▸ Exercise prompt:
Would you please set down the data again exactly as given, excluding the pictures?

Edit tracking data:
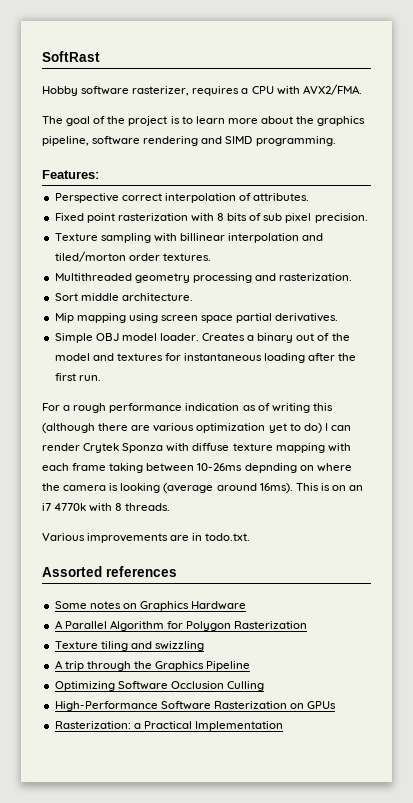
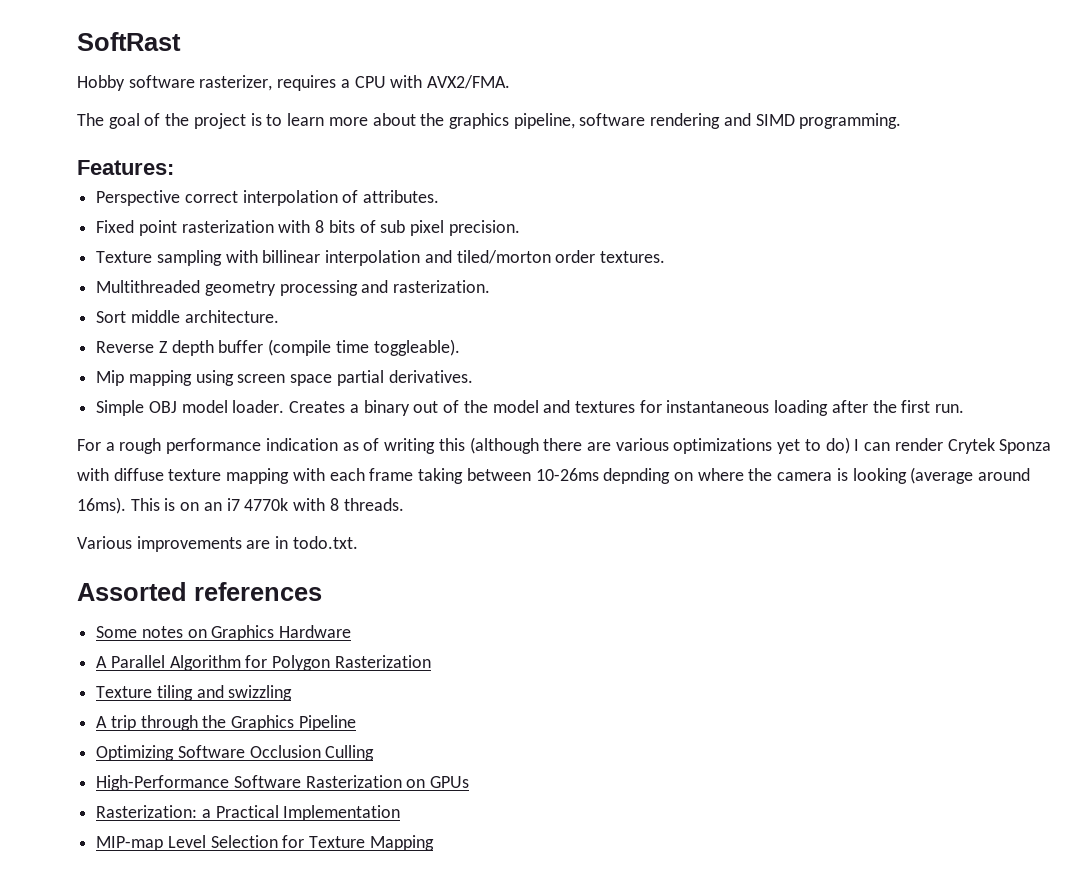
+ Reverse Z depth buffer (compile time toggleable).
- For a rough performance indication as of writing this (although there are various optimization yet to do) I can render Crytek Sponza with diffuse texture mapping with each frame taking between 10-26ms depnding on where the camera is looking (average around 16ms).
+ For a rough performance indication as of writing this (although there are various optimizations yet to do) I can render Crytek Sponza with diffuse texture mapping with each frame taking between 10-26ms depnding on where the camera is looking (average around 16ms).
+ MIP-map Level Selection for Texture Mapping

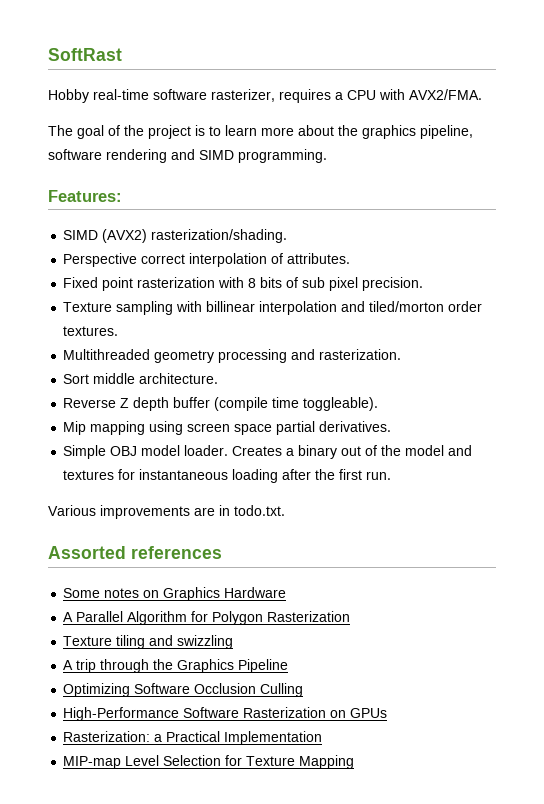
- Hobby software rasterizer, requires a CPU with AVX2/FMA.
+ Hobby real-time software rasterizer, requires a CPU with AVX2/FMA.
+ SIMD (AVX2) rasterization/shading.
- For a rough performance indication as of writing this (although there are various optimizations yet to do) I can render Crytek Sponza with diffuse texture mapping with each frame taking between 10-26ms depnding on where the camera is looking (average around 16ms). This is on an i7 4770k with 8 threads.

▸ Final answer:
+ Reverse Z depth buffer (compile time toggleable).
- For a rough performance indication as of writing this (although there are various optimization yet to do) I can render Crytek Sponza with diffuse texture mapping with each frame taking between 10-26ms depnding on where the camera is looking (average around 16ms).
+ For a rough performance indication as of writing this (although there are various optimizations yet to do) I can render Crytek Sponza with diffuse texture mapping with each frame taking between 10-26ms depnding on where the camera is looking (average around 16ms).
+ MIP-map Level Selection for Texture Mapping

- Hobby software rasterizer, requires a CPU with AVX2/FMA.
+ Hobby real-time software rasterizer, requires a CPU with AVX2/FMA.
+ SIMD (AVX2) rasterization/shading.
- For a rough performance indication as of writing this (although there are various optimizations yet to do) I can render Crytek Sponza with diffuse texture mapping with each frame taking between 10-26ms depnding on where the camera is looking (average around 16ms). This is on an i7 4770k with 8 threads.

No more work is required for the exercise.